**Task to carry out:**
All lines from the one with "not an admin)" through the close of the records below are to be set down exactly, and no others.
───── Records for this exercise ─────
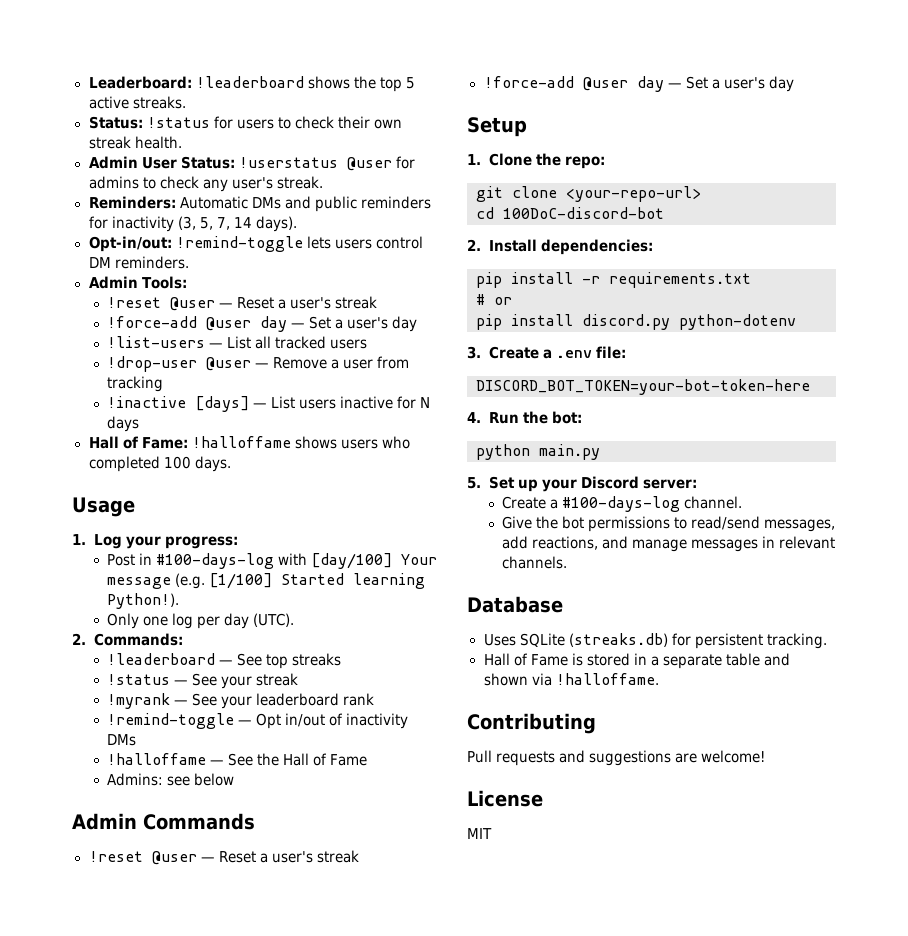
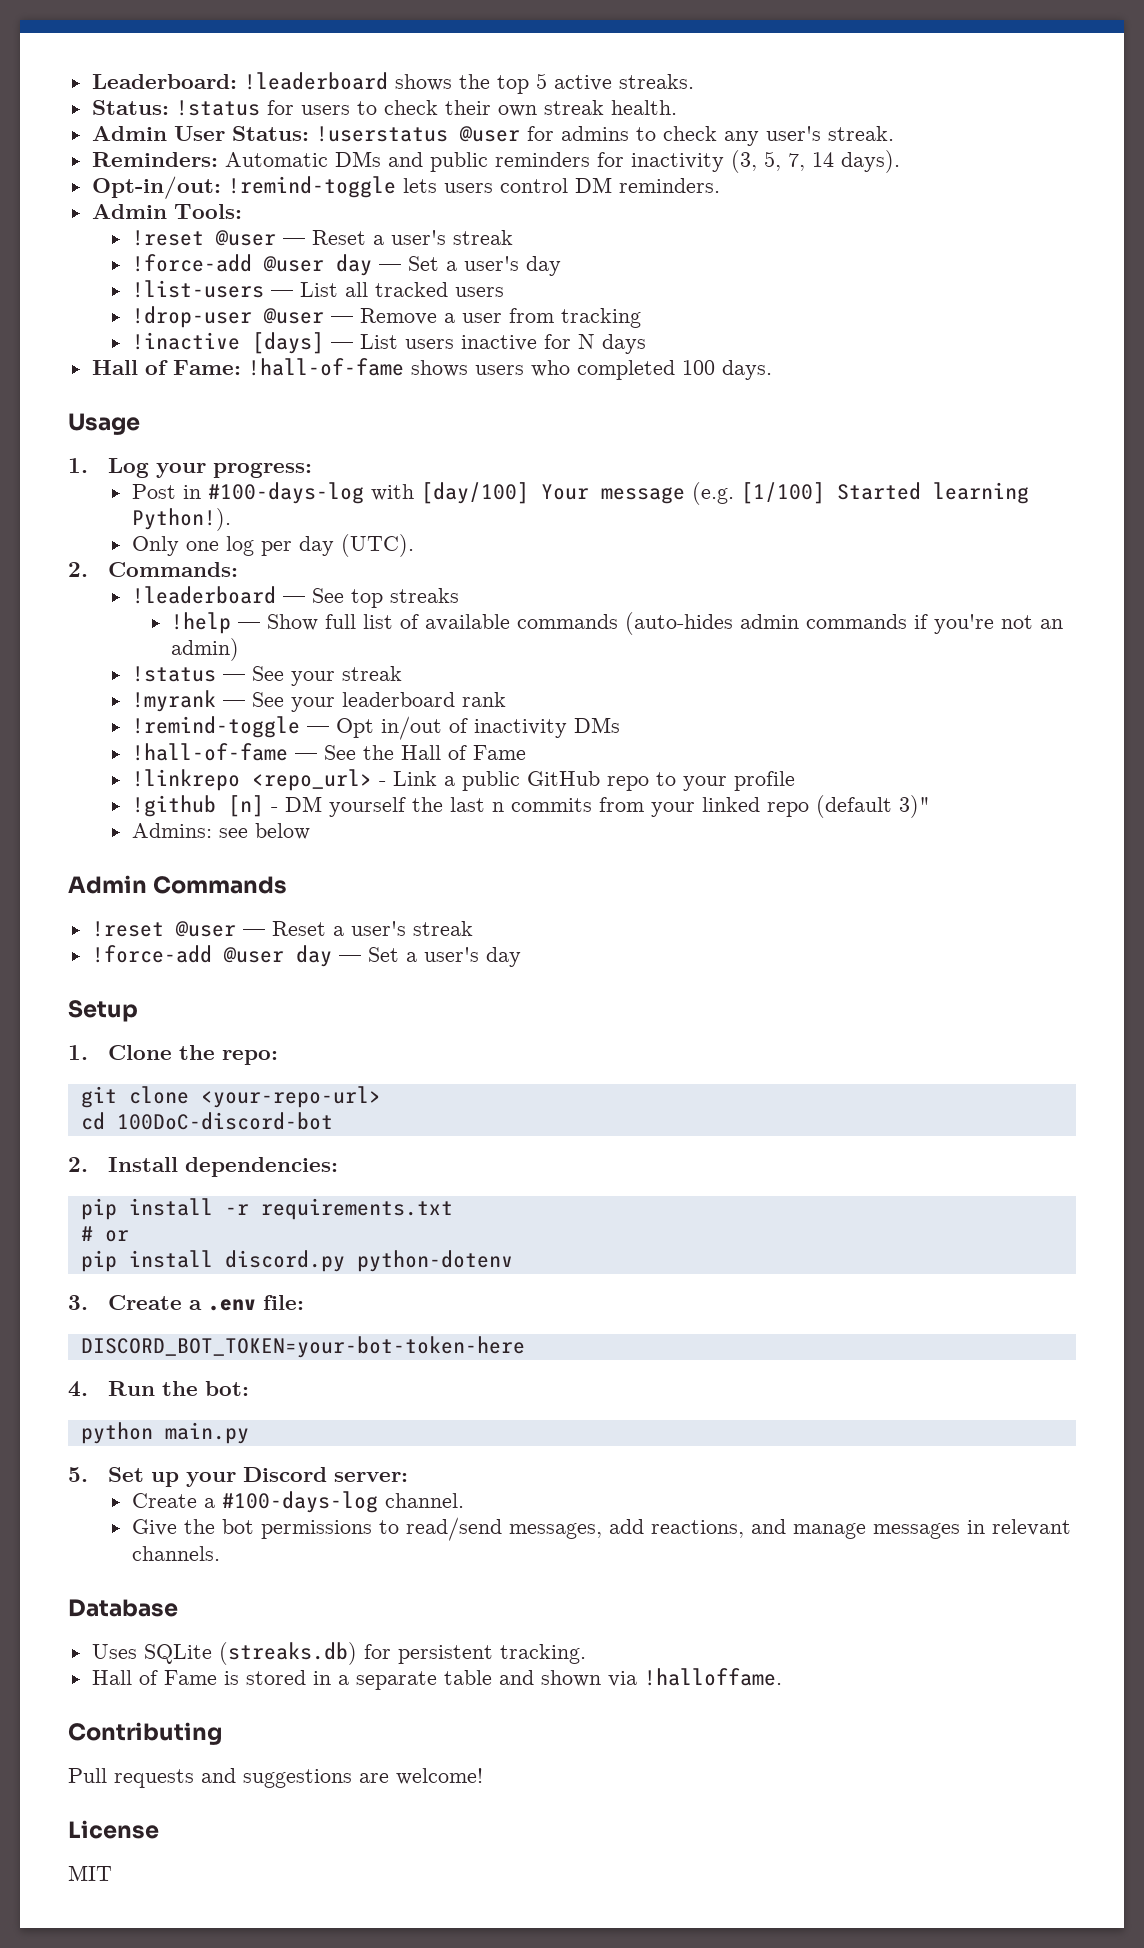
- Hall of Fame: !halloffame shows users who completed 100 days.
+ Hall of Fame: !hall-of-fame shows users who completed 100 days.
+ !help — Show full list of available commands (auto-hides admin commands if you're not an admin)
- !halloffame — See the Hall of Fame
+ !hall-of-fame — See the Hall of Fame
+ !linkrepo <repo_url> - Link a public GitHub repo to your profile
+ !github [n] - DM yourself the last n commits from your linked repo (default 3)"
─────
**Result:**
+ !help — Show full list of available commands (auto-hides admin commands if you're not an admin)
- !halloffame — See the Hall of Fame
+ !hall-of-fame — See the Hall of Fame
+ !linkrepo <repo_url> - Link a public GitHub repo to your profile
+ !github [n] - DM yourself the last n commits from your linked repo (default 3)"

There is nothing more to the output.